Instructions for the task:
Every record must be reproduced exactly. Leave none out.

Data provided:
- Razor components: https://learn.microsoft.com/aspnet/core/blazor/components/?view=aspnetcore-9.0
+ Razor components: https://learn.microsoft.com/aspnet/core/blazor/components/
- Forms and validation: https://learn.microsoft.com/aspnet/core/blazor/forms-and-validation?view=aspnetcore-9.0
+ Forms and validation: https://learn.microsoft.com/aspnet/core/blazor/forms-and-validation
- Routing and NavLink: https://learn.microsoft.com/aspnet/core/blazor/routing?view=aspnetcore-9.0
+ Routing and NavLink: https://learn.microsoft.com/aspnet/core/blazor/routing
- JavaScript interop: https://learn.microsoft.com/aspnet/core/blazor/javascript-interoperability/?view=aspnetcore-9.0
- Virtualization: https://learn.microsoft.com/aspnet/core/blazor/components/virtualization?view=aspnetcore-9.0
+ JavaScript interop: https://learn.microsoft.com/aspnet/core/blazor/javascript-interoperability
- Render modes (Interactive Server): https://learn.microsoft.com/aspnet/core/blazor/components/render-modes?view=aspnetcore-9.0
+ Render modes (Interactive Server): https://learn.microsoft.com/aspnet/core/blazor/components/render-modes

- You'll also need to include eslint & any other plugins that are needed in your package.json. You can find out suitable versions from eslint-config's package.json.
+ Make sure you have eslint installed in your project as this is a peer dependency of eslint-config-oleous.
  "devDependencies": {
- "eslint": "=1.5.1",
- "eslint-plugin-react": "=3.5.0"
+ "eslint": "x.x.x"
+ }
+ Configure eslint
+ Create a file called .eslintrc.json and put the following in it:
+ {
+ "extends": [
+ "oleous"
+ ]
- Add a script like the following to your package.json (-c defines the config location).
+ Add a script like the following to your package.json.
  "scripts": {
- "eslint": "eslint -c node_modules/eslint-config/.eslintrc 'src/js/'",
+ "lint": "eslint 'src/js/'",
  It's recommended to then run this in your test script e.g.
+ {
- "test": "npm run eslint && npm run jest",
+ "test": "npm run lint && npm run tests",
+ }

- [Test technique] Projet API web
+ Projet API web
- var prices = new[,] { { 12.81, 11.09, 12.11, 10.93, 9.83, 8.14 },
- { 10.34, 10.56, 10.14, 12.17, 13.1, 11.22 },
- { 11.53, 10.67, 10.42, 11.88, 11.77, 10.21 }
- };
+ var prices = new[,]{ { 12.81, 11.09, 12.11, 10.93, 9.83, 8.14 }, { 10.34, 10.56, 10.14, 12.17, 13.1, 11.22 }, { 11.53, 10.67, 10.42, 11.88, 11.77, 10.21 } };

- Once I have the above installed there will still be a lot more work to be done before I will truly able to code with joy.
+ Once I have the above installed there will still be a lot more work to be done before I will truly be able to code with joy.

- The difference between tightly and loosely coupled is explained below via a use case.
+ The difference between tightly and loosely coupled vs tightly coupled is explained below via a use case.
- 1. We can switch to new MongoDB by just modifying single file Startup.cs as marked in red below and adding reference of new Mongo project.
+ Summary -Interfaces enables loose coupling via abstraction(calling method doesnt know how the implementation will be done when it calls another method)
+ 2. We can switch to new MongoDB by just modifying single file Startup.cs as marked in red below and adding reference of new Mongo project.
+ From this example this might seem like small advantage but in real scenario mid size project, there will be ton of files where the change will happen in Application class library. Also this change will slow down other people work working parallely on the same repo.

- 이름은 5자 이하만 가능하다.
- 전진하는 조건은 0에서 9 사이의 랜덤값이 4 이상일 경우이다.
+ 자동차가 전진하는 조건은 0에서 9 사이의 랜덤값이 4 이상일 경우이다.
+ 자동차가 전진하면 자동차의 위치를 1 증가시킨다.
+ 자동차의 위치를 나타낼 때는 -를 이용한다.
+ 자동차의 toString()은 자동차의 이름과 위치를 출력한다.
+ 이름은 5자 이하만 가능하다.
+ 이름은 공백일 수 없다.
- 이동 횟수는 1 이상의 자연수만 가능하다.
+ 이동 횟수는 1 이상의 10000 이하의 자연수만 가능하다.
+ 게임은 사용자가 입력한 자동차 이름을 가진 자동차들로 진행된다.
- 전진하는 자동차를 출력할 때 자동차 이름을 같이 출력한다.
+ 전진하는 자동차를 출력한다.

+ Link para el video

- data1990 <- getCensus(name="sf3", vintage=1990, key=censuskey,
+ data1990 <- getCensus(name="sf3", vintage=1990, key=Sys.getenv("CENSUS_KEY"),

Exercise answer:
- Razor components: https://learn.microsoft.com/aspnet/core/blazor/components/?view=aspnetcore-9.0
+ Razor components: https://learn.microsoft.com/aspnet/core/blazor/components/
- Forms and validation: https://learn.microsoft.com/aspnet/core/blazor/forms-and-validation?view=aspnetcore-9.0
+ Forms and validation: https://learn.microsoft.com/aspnet/core/blazor/forms-and-validation
- Routing and NavLink: https://learn.microsoft.com/aspnet/core/blazor/routing?view=aspnetcore-9.0
+ Routing and NavLink: https://learn.microsoft.com/aspnet/core/blazor/routing
- JavaScript interop: https://learn.microsoft.com/aspnet/core/blazor/javascript-interoperability/?view=aspnetcore-9.0
- Virtualization: https://learn.microsoft.com/aspnet/core/blazor/components/virtualization?view=aspnetcore-9.0
+ JavaScript interop: https://learn.microsoft.com/aspnet/core/blazor/javascript-interoperability
- Render modes (Interactive Server): https://learn.microsoft.com/aspnet/core/blazor/components/render-modes?view=aspnetcore-9.0
+ Render modes (Interactive Server): https://learn.microsoft.com/aspnet/core/blazor/components/render-modes

- You'll also need to include eslint & any other plugins that are needed in your package.json. You can find out suitable versions from eslint-config's package.json.
+ Make sure you have eslint installed in your project as this is a peer dependency of eslint-config-oleous.
  "devDependencies": {
- "eslint": "=1.5.1",
- "eslint-plugin-react": "=3.5.0"
+ "eslint": "x.x.x"
+ }
+ Configure eslint
+ Create a file called .eslintrc.json and put the following in it:
+ {
+ "extends": [
+ "oleous"
+ ]
- Add a script like the following to your package.json (-c defines the config location).
+ Add a script like the following to your package.json.
  "scripts": {
- "eslint": "eslint -c node_modules/eslint-config/.eslintrc 'src/js/'",
+ "lint": "eslint 'src/js/'",
  It's recommended to then run this in your test script e.g.
+ {
- "test": "npm run eslint && npm run jest",
+ "test": "npm run lint && npm run tests",
+ }

- [Test technique] Projet API web
+ Projet API web
- var prices = new[,] { { 12.81, 11.09, 12.11, 10.93, 9.83, 8.14 },
- { 10.34, 10.56, 10.14, 12.17, 13.1, 11.22 },
- { 11.53, 10.67, 10.42, 11.88, 11.77, 10.21 }
- };
+ var prices = new[,]{ { 12.81, 11.09, 12.11, 10.93, 9.83, 8.14 }, { 10.34, 10.56, 10.14, 12.17, 13.1, 11.22 }, { 11.53, 10.67, 10.42, 11.88, 11.77, 10.21 } };

- Once I have the above installed there will still be a lot more work to be done before I will truly able to code with joy.
+ Once I have the above installed there will still be a lot more work to be done before I will truly be able to code with joy.

- The difference between tightly and loosely coupled is explained below via a use case.
+ The difference between tightly and loosely coupled vs tightly coupled is explained below via a use case.
- 1. We can switch to new MongoDB by just modifying single file Startup.cs as marked in red below and adding reference of new Mongo project.
+ Summary -Interfaces enables loose coupling via abstraction(calling method doesnt know how the implementation will be done when it calls another method)
+ 2. We can switch to new MongoDB by just modifying single file Startup.cs as marked in red below and adding reference of new Mongo project.
+ From this example this might seem like small advantage but in real scenario mid size project, there will be ton of files where the change will happen in Application class library. Also this change will slow down other people work working parallely on the same repo.

- 이름은 5자 이하만 가능하다.
- 전진하는 조건은 0에서 9 사이의 랜덤값이 4 이상일 경우이다.
+ 자동차가 전진하는 조건은 0에서 9 사이의 랜덤값이 4 이상일 경우이다.
+ 자동차가 전진하면 자동차의 위치를 1 증가시킨다.
+ 자동차의 위치를 나타낼 때는 -를 이용한다.
+ 자동차의 toString()은 자동차의 이름과 위치를 출력한다.
+ 이름은 5자 이하만 가능하다.
+ 이름은 공백일 수 없다.
- 이동 횟수는 1 이상의 자연수만 가능하다.
+ 이동 횟수는 1 이상의 10000 이하의 자연수만 가능하다.
+ 게임은 사용자가 입력한 자동차 이름을 가진 자동차들로 진행된다.
- 전진하는 자동차를 출력할 때 자동차 이름을 같이 출력한다.
+ 전진하는 자동차를 출력한다.

+ Link para el video

- data1990 <- getCensus(name="sf3", vintage=1990, key=censuskey,
+ data1990 <- getCensus(name="sf3", vintage=1990, key=Sys.getenv("CENSUS_KEY"),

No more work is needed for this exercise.